▶ _Screenshot and code edit data_
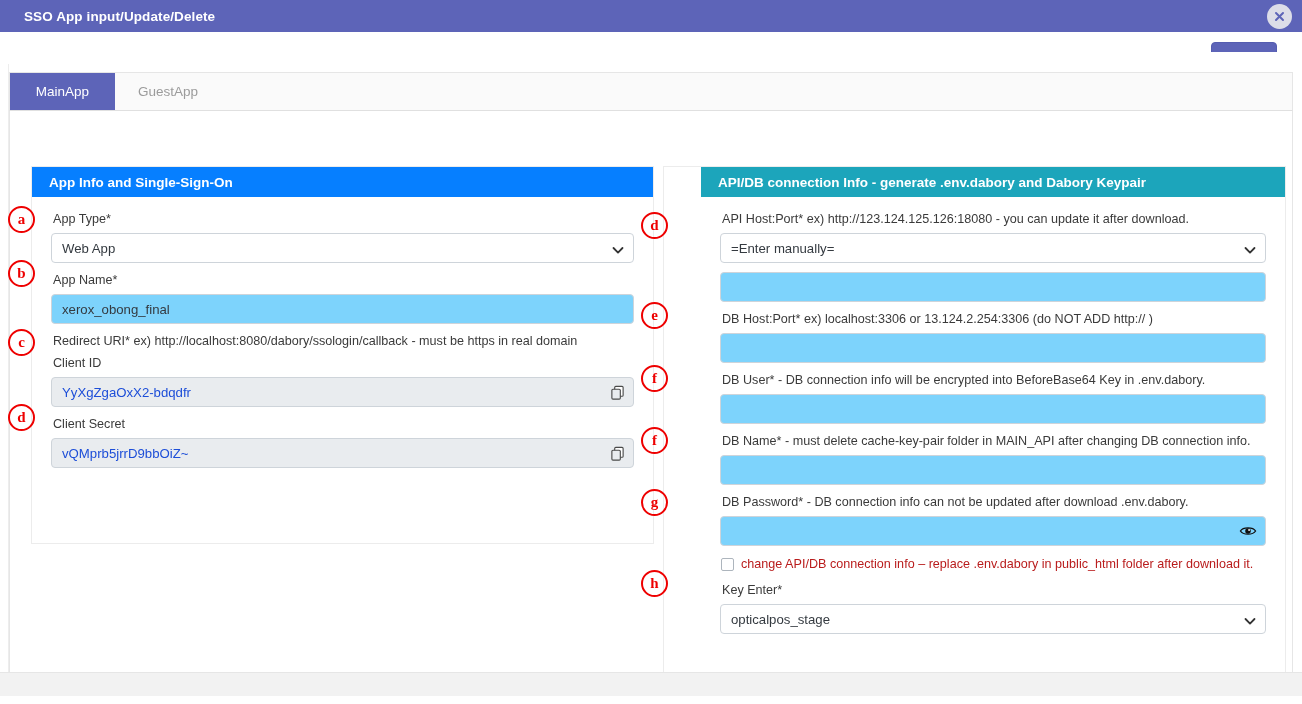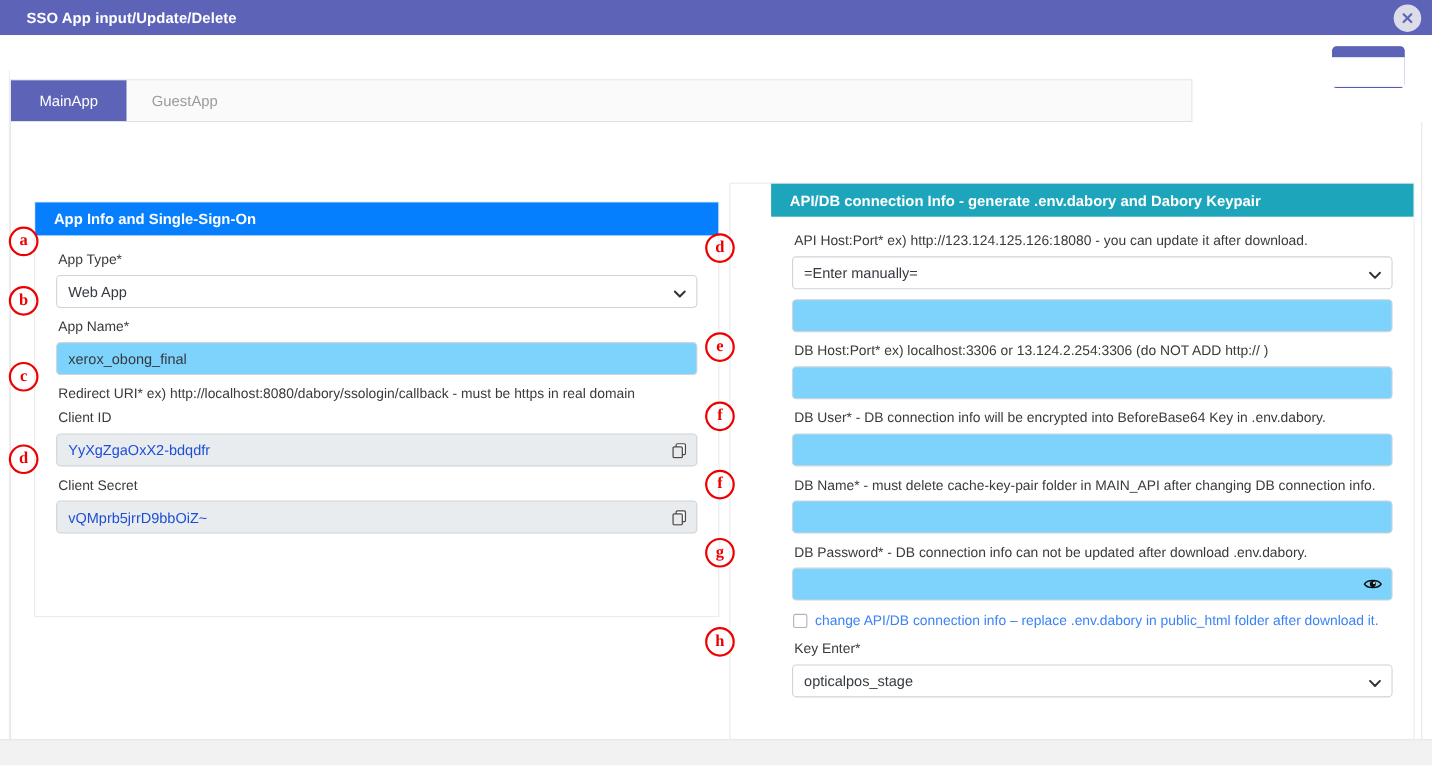--- a/index.html
+++ b/index.html
@@ -51,7 +51,7 @@
 
   
   .tabstrip {
-    position:absolute; left:9px; top:40px; width:1075px; height:39px;
+    position:absolute; left:9px; top:40px; width:1284px; height:39px;
     background:#fafafa; border:1px solid #e6e6e6; border-bottom:1px solid #e0e0e0;
     display:flex; align-items:stretch;
   }

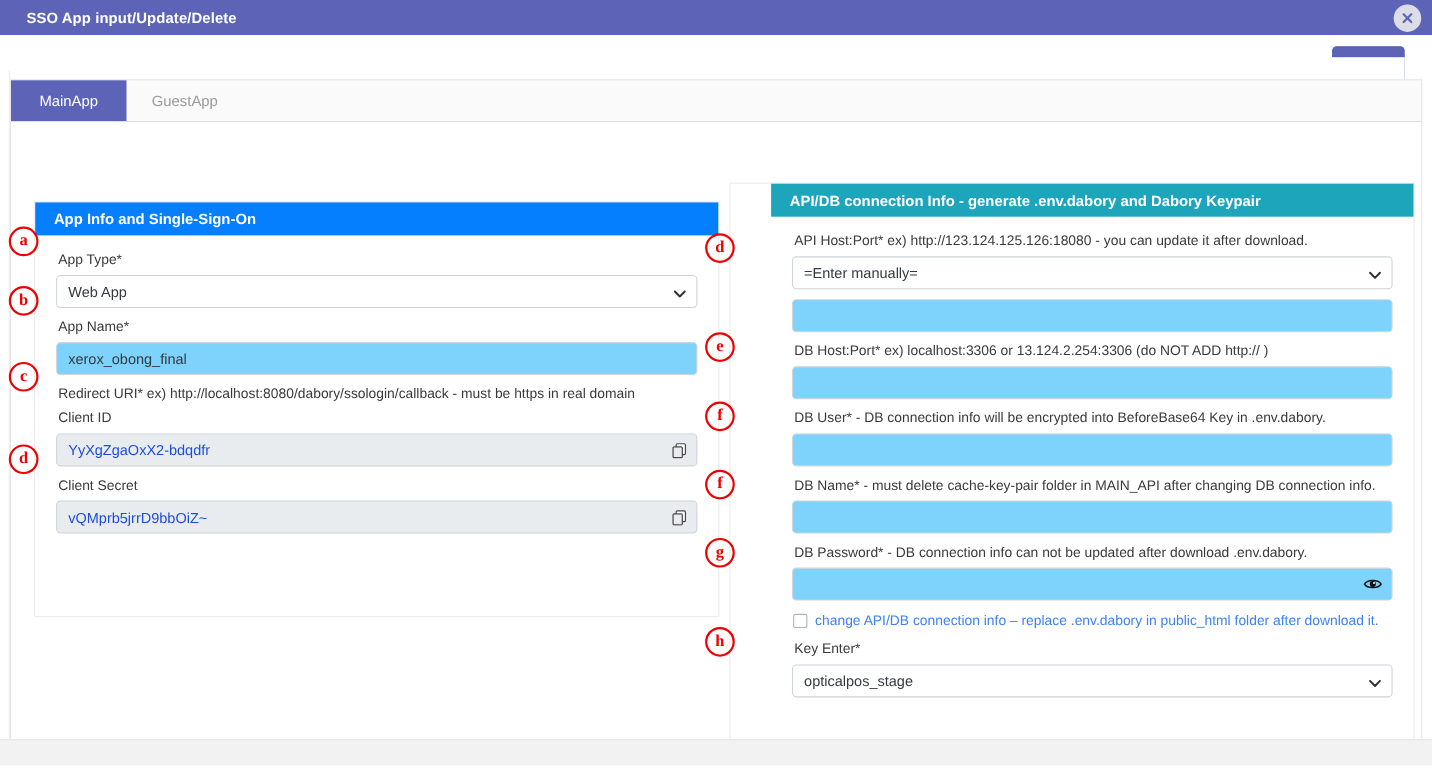--- a/index.html
+++ b/index.html
@@ -75,7 +75,7 @@
     height:30px; display:flex; align-items:center;
     color:#ffffff; font-size:13.5px; font-weight:600; padding-left:17px;
   }
-  .panel-left  { left:21px;  top:72px; width:623px; height:378px; }
+  .panel-left  { left:21px;  top:55px; width:623px; height:378px; }
   .panel-right { left:653px; top:55px; width:623px; height:519px;padding-left:37px; }
   .panel-left  .panel-head { background:#067fff; }
   .panel-right .panel-head { background:#1ca5bb; }

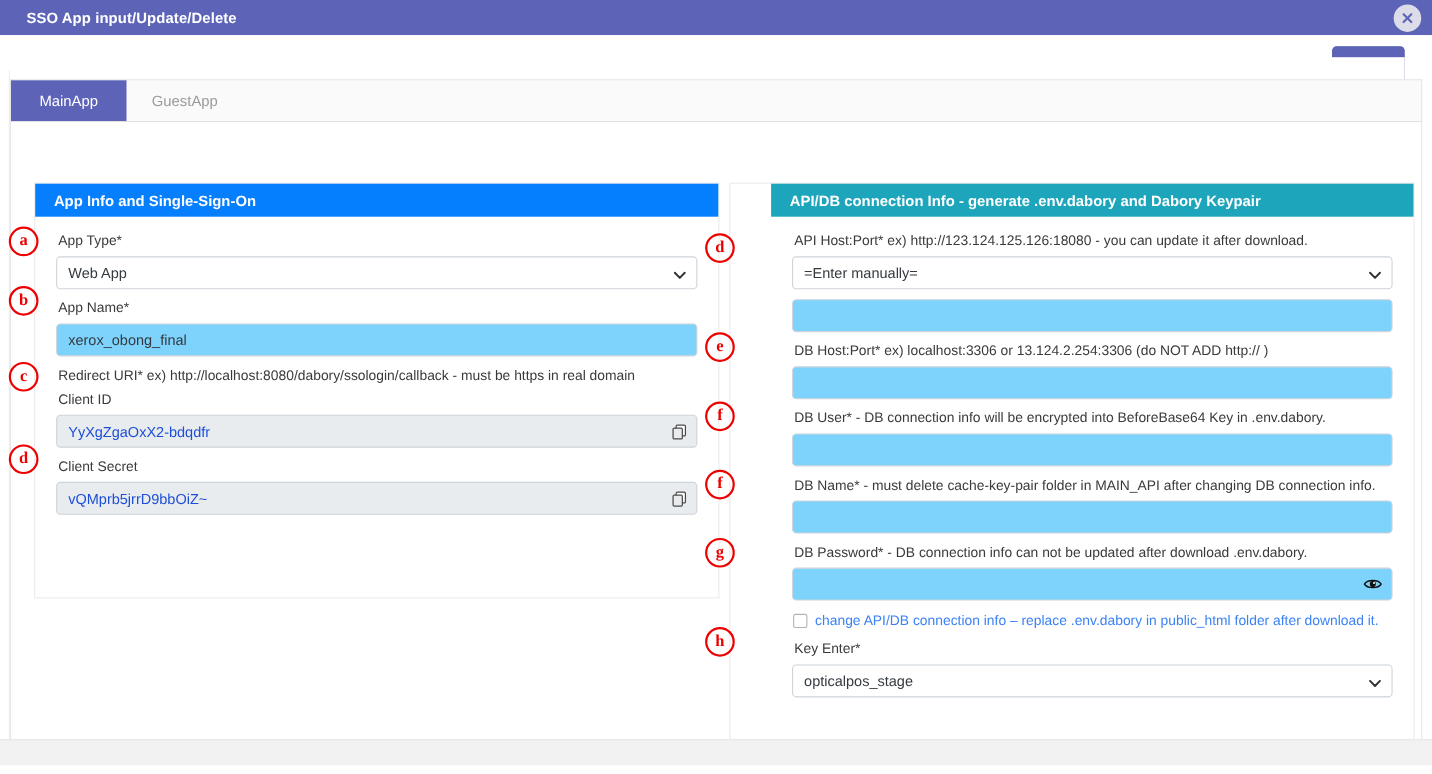--- a/index.html
+++ b/index.html
@@ -115,7 +115,7 @@
     width:13px; height:13px; border:1px solid #adb5bd; border-radius:2px;
     background:#fff; margin-right:7px; flex:0 0 auto; cursor:pointer;
   }
-  .chklbl { font-size:12.6px; color:#3b82f6; white-space:nowrap; }
+  .chklbl { font-size:12.6px; color:#b91c1c; white-space:nowrap; }
 
   
   .marker {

▶ _Exercise requirements_
Return the records word for word, leaving every picture out of the copy.

▶ _Response below_
--- a/index.html
+++ b/index.html
@@ -51,7 +51,7 @@
 
   
   .tabstrip {
-    position:absolute; left:9px; top:40px; width:1075px; height:39px;
+    position:absolute; left:9px; top:40px; width:1284px; height:39px;
     background:#fafafa; border:1px solid #e6e6e6; border-bottom:1px solid #e0e0e0;
     display:flex; align-items:stretch;
   }

--- a/index.html
+++ b/index.html
@@ -75,7 +75,7 @@
     height:30px; display:flex; align-items:center;
     color:#ffffff; font-size:13.5px; font-weight:600; padding-left:17px;
   }
-  .panel-left  { left:21px;  top:72px; width:623px; height:378px; }
+  .panel-left  { left:21px;  top:55px; width:623px; height:378px; }
   .panel-right { left:653px; top:55px; width:623px; height:519px;padding-left:37px; }
   .panel-left  .panel-head { background:#067fff; }
   .panel-right .panel-head { background:#1ca5bb; }

--- a/index.html
+++ b/index.html
@@ -115,7 +115,7 @@
     width:13px; height:13px; border:1px solid #adb5bd; border-radius:2px;
     background:#fff; margin-right:7px; flex:0 0 auto; cursor:pointer;
   }
-  .chklbl { font-size:12.6px; color:#3b82f6; white-space:nowrap; }
+  .chklbl { font-size:12.6px; color:#b91c1c; white-space:nowrap; }
 
   
   .marker {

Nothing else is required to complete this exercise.